Potentia Capital abandons $800m-plus Tyro Payments bid due to tough outlook
A tough outlook has been blamed for Potentia Capital’s decision to abandon its plans to buy Tyro Payments for over $832m, according to sources, in what is the latest buyout proposal to collapse in recent weeks.
The eftpos payments company released a statement to the market on Monday saying Potentia had told the company it does not intend to proceed with a proposal to buy Tyro Payments and talks between the pair have ended.
Tyro’s board has taken a tough stance with Potentia when it came to price, and while one source said one of Potentia’s funds withdrew support for the offer, leaving it short of funding, and others say the funding was in place, it appears that the outlook played a major part in its decision to walk away.
Last year, Tyro rejected a $1.60 per share offer from Sydney-based Potentia, equating to an $832m equity value after an earlier $1.27 per share offer was rejected, but offered due diligence in the hope that the group would lift its bid.
The due diligence concluded about two months ago, and it had been radio silence on the back of this, despite suggestions that negotiations were quietly unfolding in the background.
Last month, sources indicated that a deal was on the brink of being finalised, valuing the target at between $1.70 and $1.85 per share, with the final hurdle around Tyro’s banking licence and gaining approval from the Australian Prudential Regulation Authority.
It is understood that the most recent negotiations were at about $1.75 per share, yet one view is that with an earnings upgrade last week, the board may have been keen for a slight bump to the price in the final hour.
But since that time, the country’s unemployment rate has increased and the Reserve Bank of Australia has once again lifted interest rates, pointing to future economic weakness.
Tyro’s shares closed 16 per cent lower at $1.28 in a slightly lower market on Monday.
Shareholders have been placing a great deal of pressure on Tyro’s board, led by Fiona Pak-Poy, to accept any improved offer that emerged for the company.
Larger investors in the group, such as Regal Funds with 7 per cent, and the Mike Cannon-Brookes-backed Grok Ventures with 12.5 per cent, are two parties that were likely to react strongly should another offer be knocked back.
There had earlier been threats in the background of an extraordinary general meeting to oust the board being called should a deal not be supported.
In its statement, Tyro has talked up its prospects, pointing to its annual upgraded gross profit guidance of between $192m and $194m and earnings before interest, tax, depreciation and amortisation of between $41m and $43m.
Suggestions have surfaced that Westpac and NAB could return to Tyro after earlier considering a bid.

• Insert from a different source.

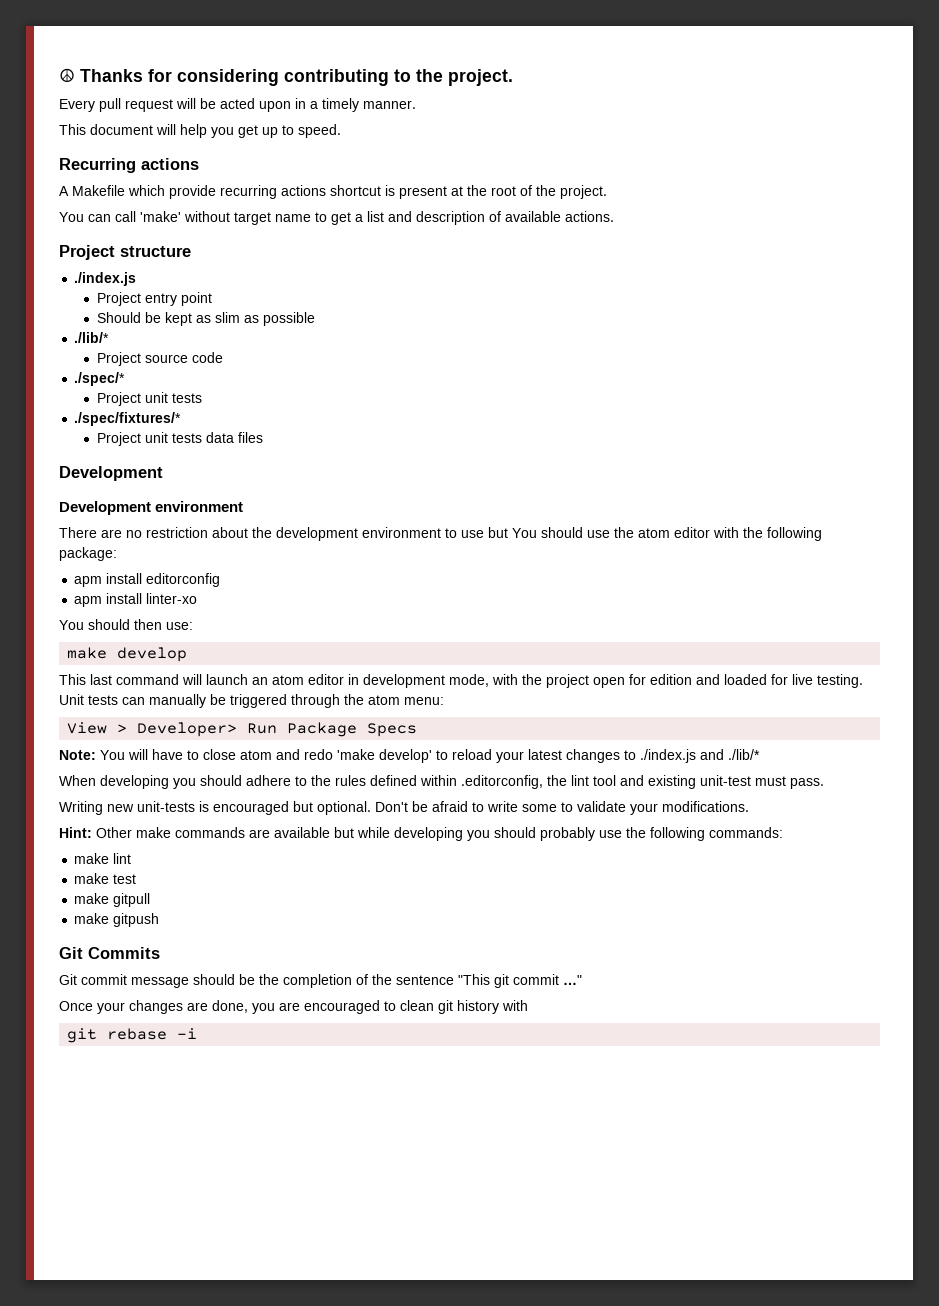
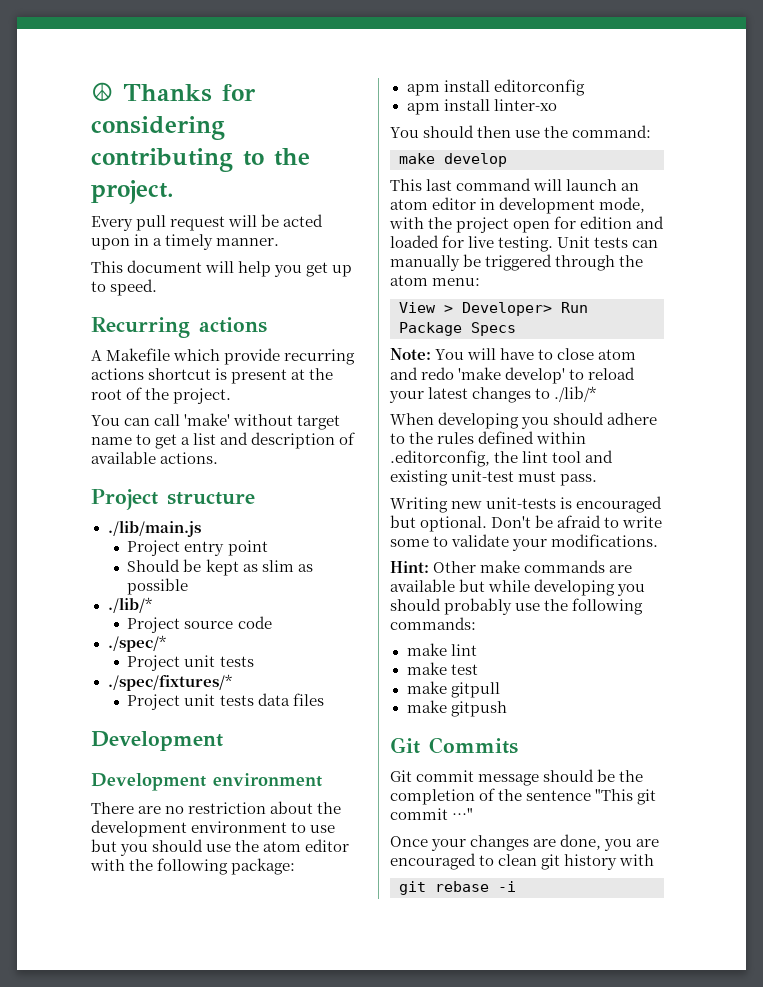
[74,272,137,286] ./index.js -> [107,520,201,537] ./lib/main.js
[512,528,537,538] You -> [120,844,149,856] you
[166,622,193,630] use: -> [515,125,652,138] use the command:
[640,749,724,763] ./index.js and -> (551, 393) none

But a recent move by Apple to allow peer to peer transactions may mean it would not need a payments group like Tyro, unless it had better technology.
Payments providers are typically considered low margin businesses and in the current market, private equity firms may be no longer willing to make a bet on the sector.
Potentia is advised by Jarden Australia and Tyro is advised by Barrenjoey, and the latest withdrawal from Tyro comes after it recently purchased Nitro Payments for $500m.
It comes as obtaining funding remains challenging in the current high interest rate environment for private equity, particularly in the US-based Term Loan B market.
Recently, private equity firm TPG Capital withdrew its offer for funeral services provider InvoCare before returning with a $13 per share offer expected to be accepted by the board.
Other non-resource industry buyout proposals this year yet to reach a conclusion are Bain Capital’s bid for aged care provider Estia, with talk in the market that the buyout fund will walk away from the target, after its first offer was rejected, while Healius has rejected a merger proposal from Australian Clinical Labs, which counts private equity firm Crescent Capital as a major shareholder.